Extracted records:
---

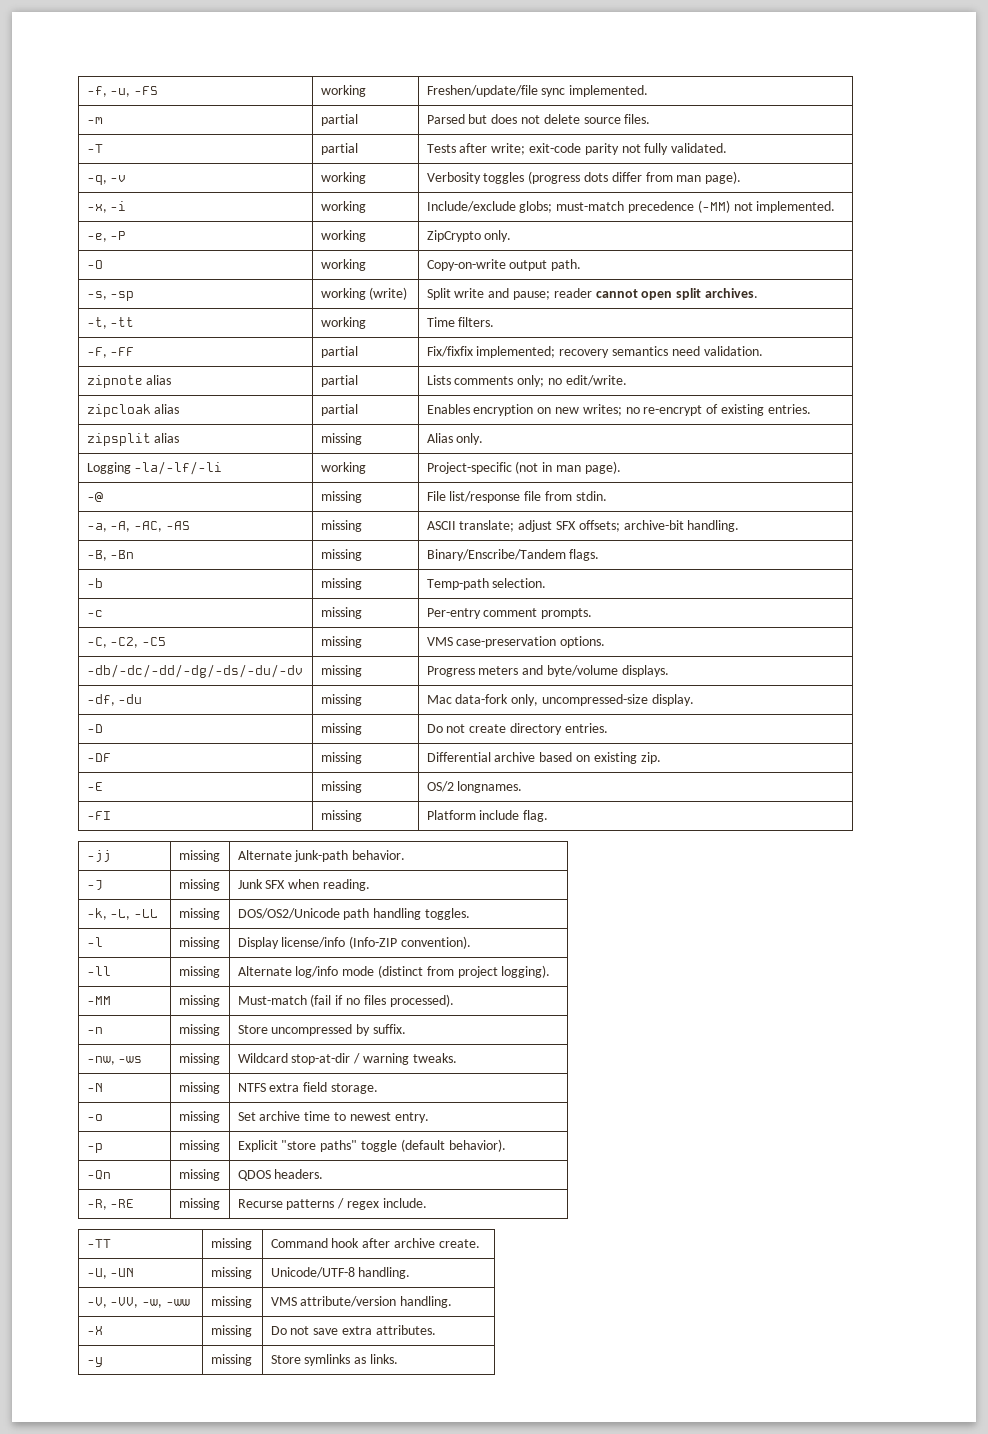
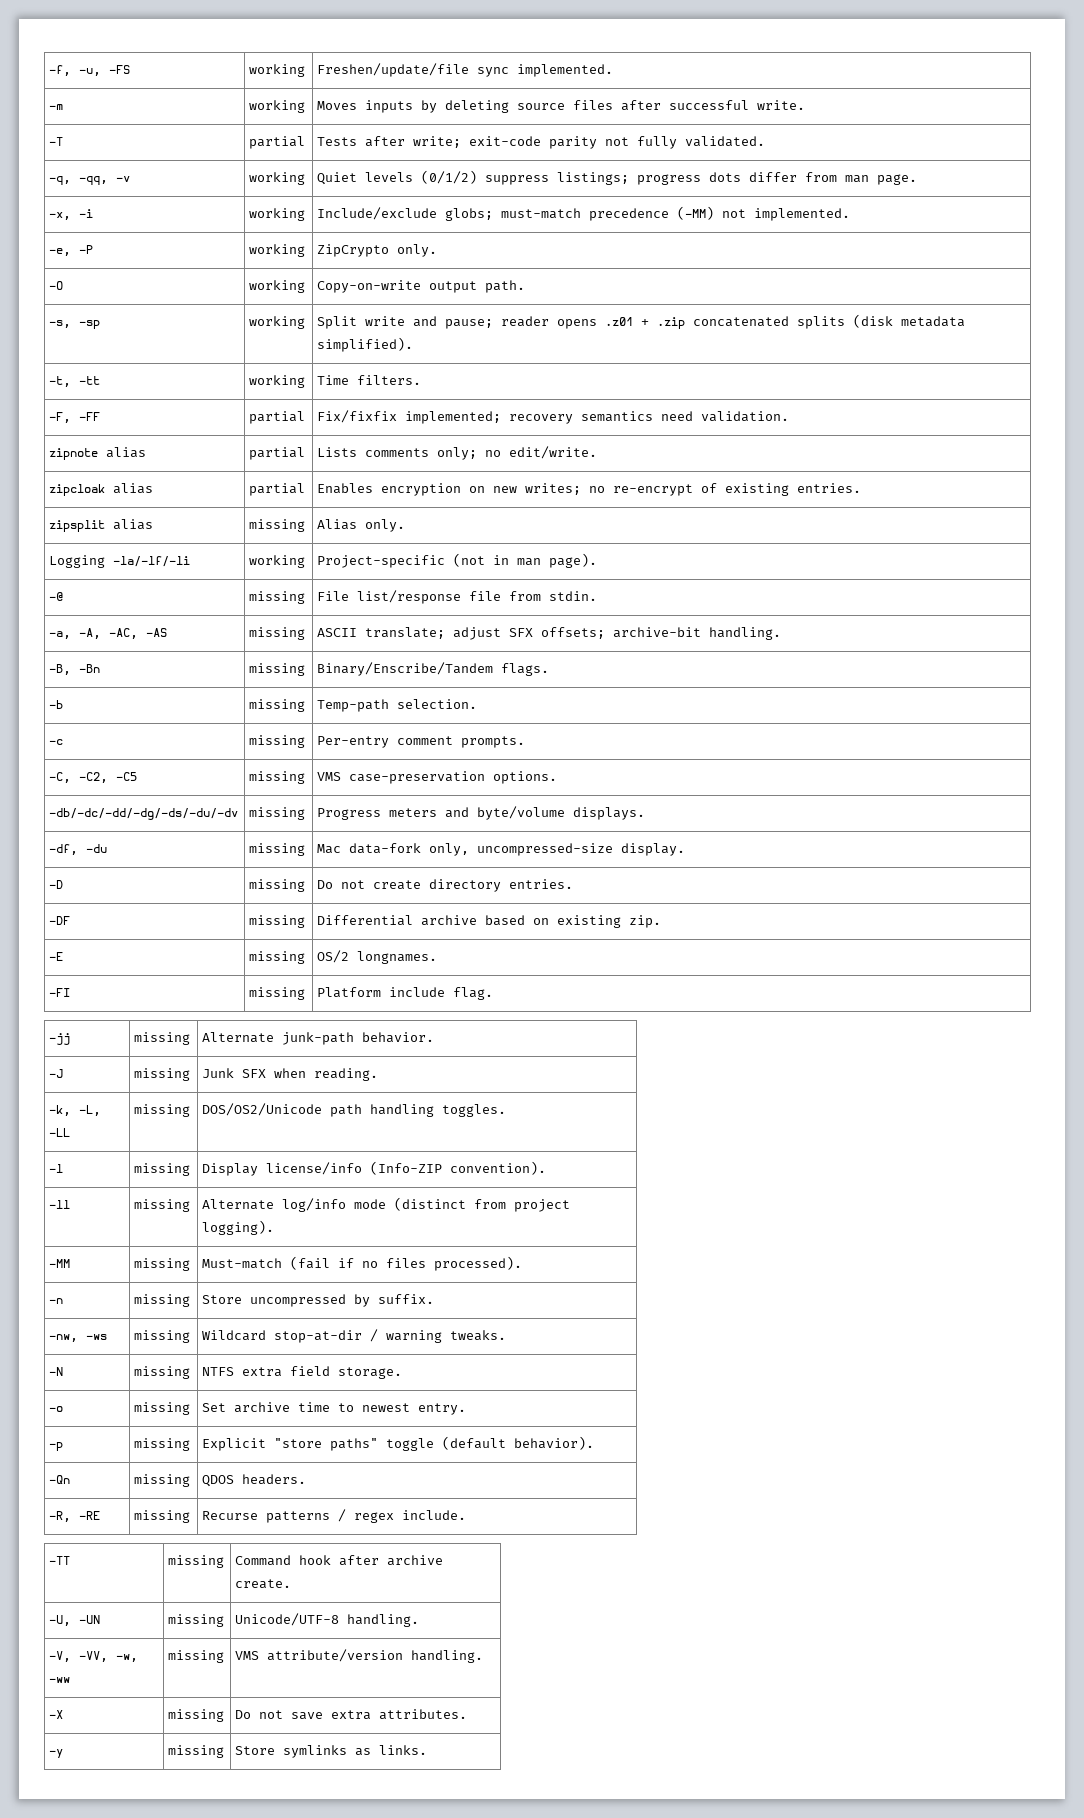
- -m | partial | Parsed but does not delete source files.
+ -m | working | Moves inputs by deleting source files after successful write.
- -q, -v | working | Verbosity toggles (progress dots differ from man page).
+ -q, -qq, -v | working | Quiet levels (0/1/2) suppress listings; progress dots differ from man page.
- -s, -sp | working (write) | Split write and pause; reader cannot open split archives.
+ -s, -sp | working | Split write and pause; reader opens .z01 + .zip concatenated splits (disk metadata simplified).

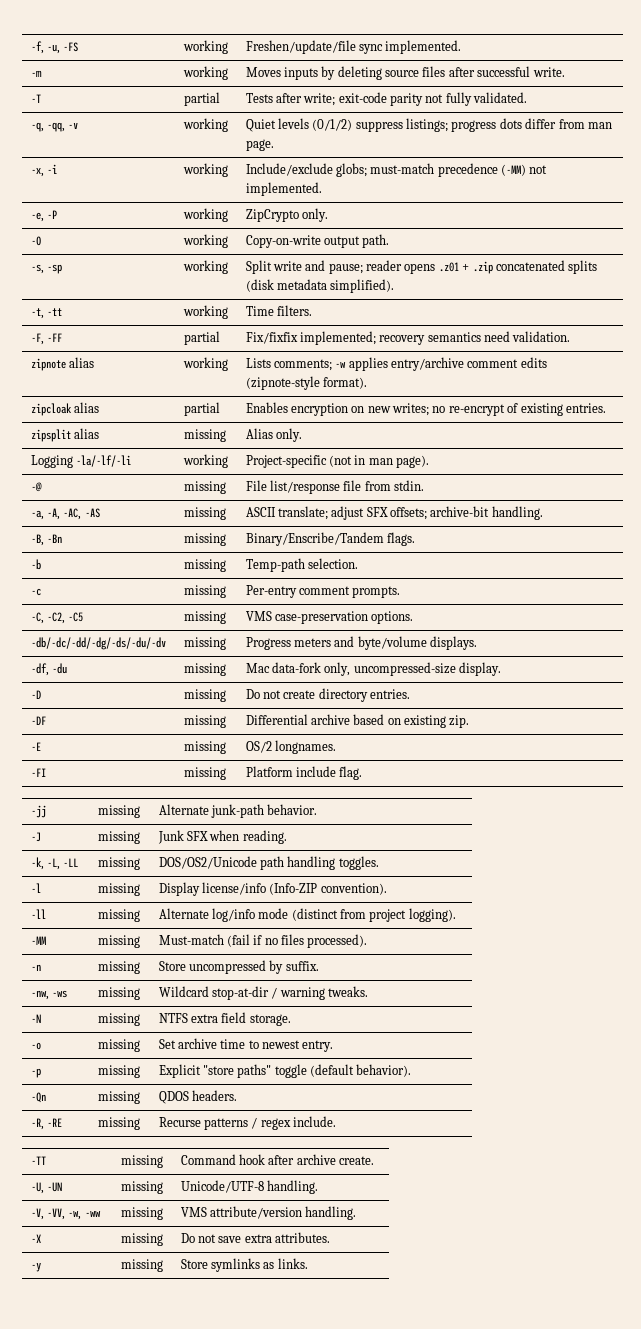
- zipnote alias | partial | Lists comments only; no edit/write.
+ zipnote alias | working | Lists comments; -w applies entry/archive comment edits (zipnote-style format).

---

# What is needed:
Leave the images behind and write out every entry exactly.

# Answer to the exercise:
- -m | partial | Parsed but does not delete source files.
+ -m | working | Moves inputs by deleting source files after successful write.
- -q, -v | working | Verbosity toggles (progress dots differ from man page).
+ -q, -qq, -v | working | Quiet levels (0/1/2) suppress listings; progress dots differ from man page.
- -s, -sp | working (write) | Split write and pause; reader cannot open split archives.
+ -s, -sp | working | Split write and pause; reader opens .z01 + .zip concatenated splits (disk metadata simplified).

- zipnote alias | partial | Lists comments only; no edit/write.
+ zipnote alias | working | Lists comments; -w applies entry/archive comment edits (zipnote-style format).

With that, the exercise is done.